Japan’s commercial television broadcasters and NHK have slowly been returning to regular programming during the last week, but schedules are still dominated by in-depth and up-to-the-minute reports on matters related to the earthquake and tsunami relief effort, as well as to the situation at the Fukushima No. 1 nuclear power plant.
WOWOW, the independent entertainment satellite channel, has no news component and so its programming has not changed at all during the crisis. A quick scan of the contents from March 21-26 reveals no disaster movies that might cause problems, though it might be interesting to find out how many people tune in to the nature documentary “Oceans.”
In terms of movies, the intercultural romantic comedy, based on a “true-life” manga by Saori Oguri about her marriage to American expat Tony Laszlo, “Daarin wa Gaikokujin (My Darling is a Foreigner),” will air Mon. at 5:30 p.m.; and later that evening at 10:50, part two of Stieg Larsson’s best-selling “Millennium” trilogy, “The Girl Who Played With Fire,” will be shown. Some may find the “retribution of the gods” theme of the fantasy epic “Clash of the Titans” inappropriate, but if that’s your cup of tea it airs Tues. at 9 p.m.
Yang Ik Joon’s excellent “Breathless,” a drama about the friendship between a violent Seoul debt collector and a disaffected high school girl, can be seen Wed. at midnight, and “Fish Story,” which JT critic Mark Schilling named the best Japanese film of 2009, will be shown Thurs. at midnight.
CM of the week: Advertising Council Japan
When commercial stations returned to partial normalcy Monday they started airing adverts again, but except for an occasional spot from the part-book publisher DeAgostini, the majority of traffic has been taken up by Advertising Council Japan (AC), a nonprofit organization that coordinates the production of public service announcements with major advertising companies on a volunteer basis.

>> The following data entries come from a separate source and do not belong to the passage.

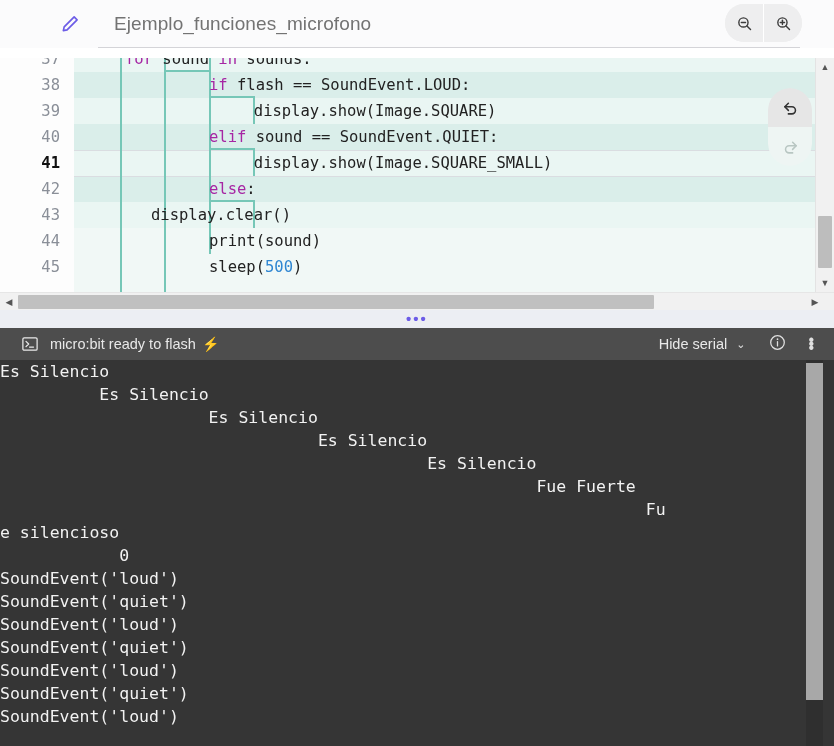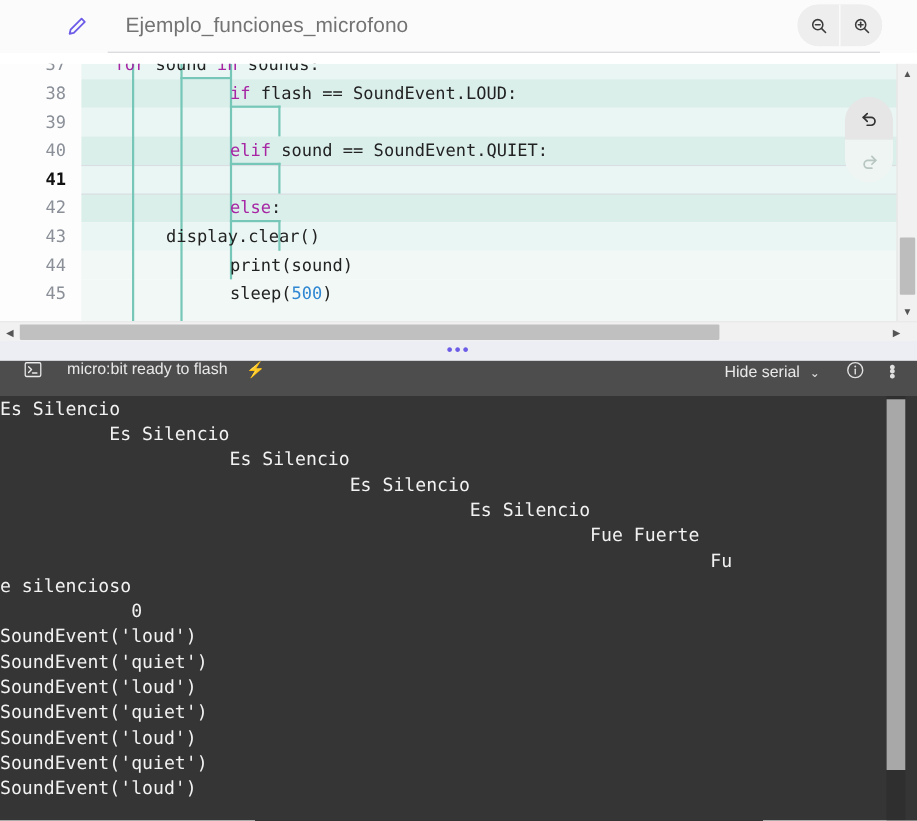"for sound in sounds:" span.code { margin-left: 44px -> 65px }
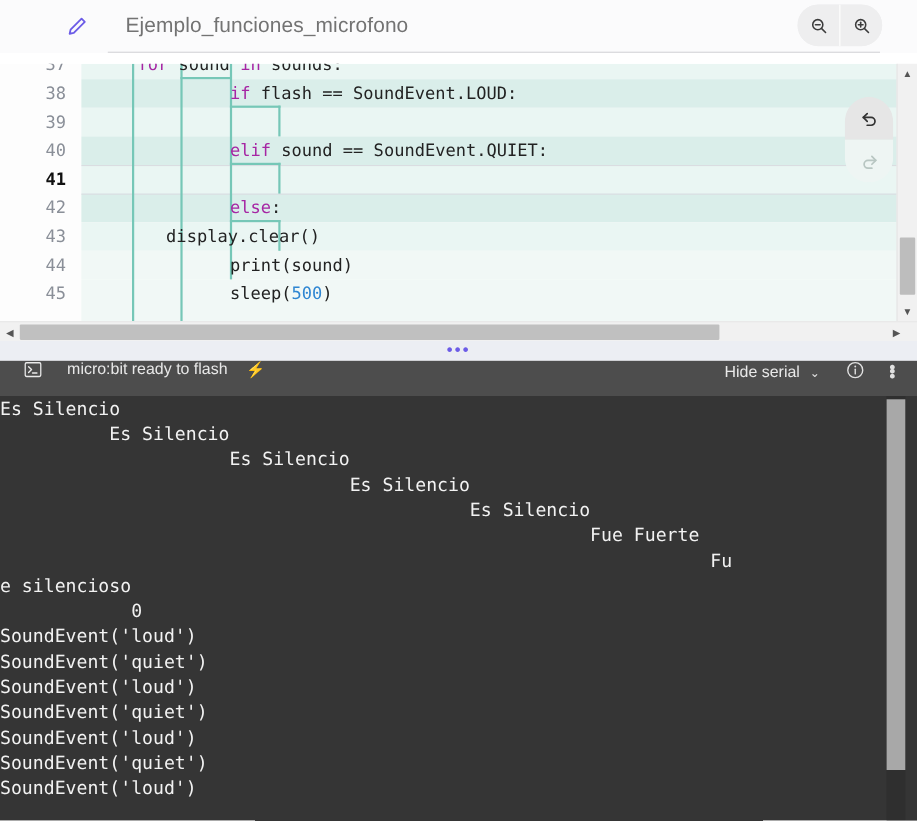"display.show(Image.SQUARE)" span.code { html: none -> <span><span>display.show(Image.SQUARE)</span></span> }
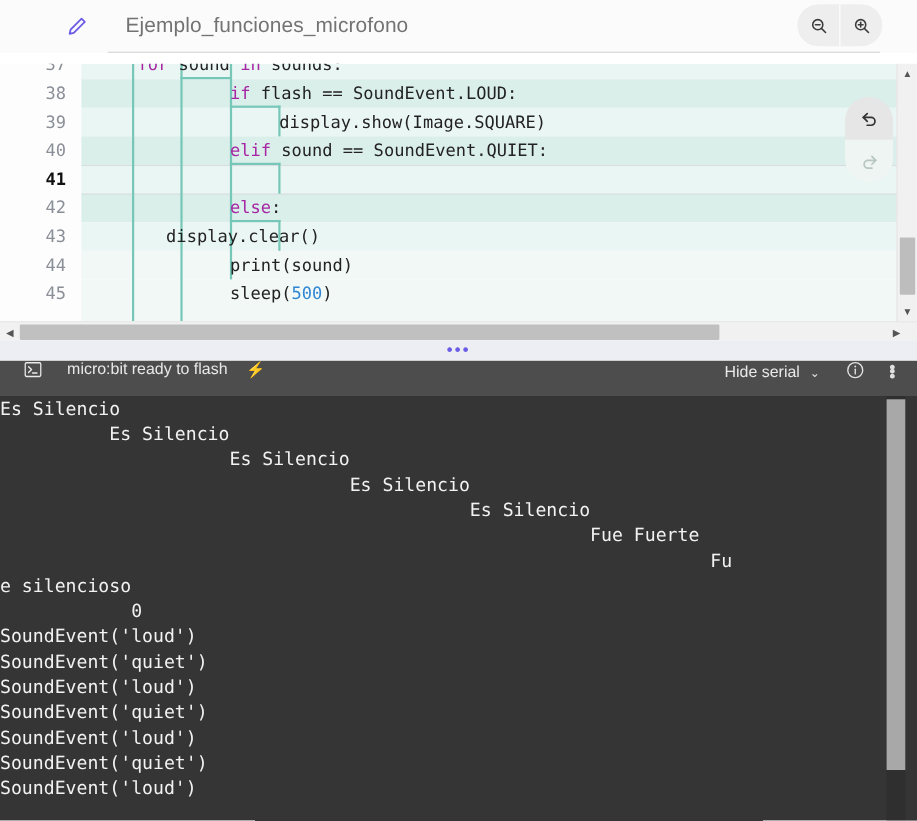"display.show(Image.SQUARE_SMALL)" span.code { html: none -> <span><span>display.show(Image.SQUARE_SMALL)</span></span> }
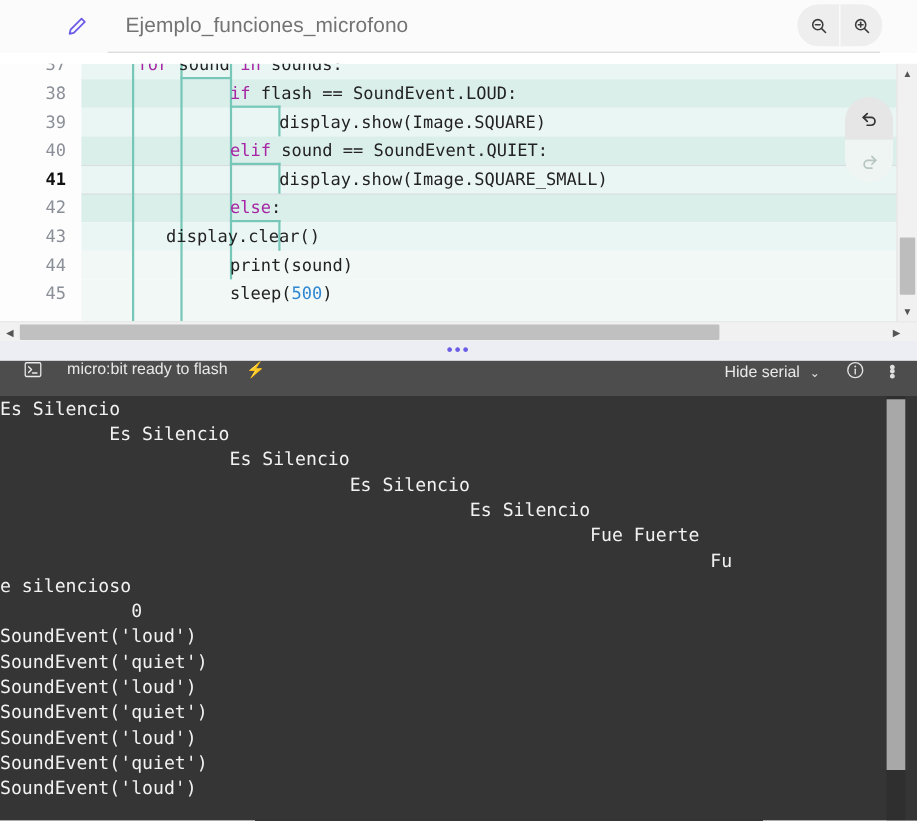"micro:bit ready to flash" .term-header { align-items: none -> center; gap: 11px -> none }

Several of the spots focus on specific campaigns, such as the one featuring former Japan national soccer team coach Ivica Osim about the importance of receiving medical attention quickly following signs of a stroke; or the message from actress Akiko Nishina and her daughter advocating checkups for cancer of the breast and cervix.
However, most of the AC spots promote positive social values, such as respect for the elderly, the pursuit of knowledge and common courtesy. The subtlest message, and the most beautiful, is a series of “echoed” statements taken from a poem by Misuzu Kaneko that represent the special relationship between a brother and sister. The purpose is to encourage people to speak to one another in a kinder fashion.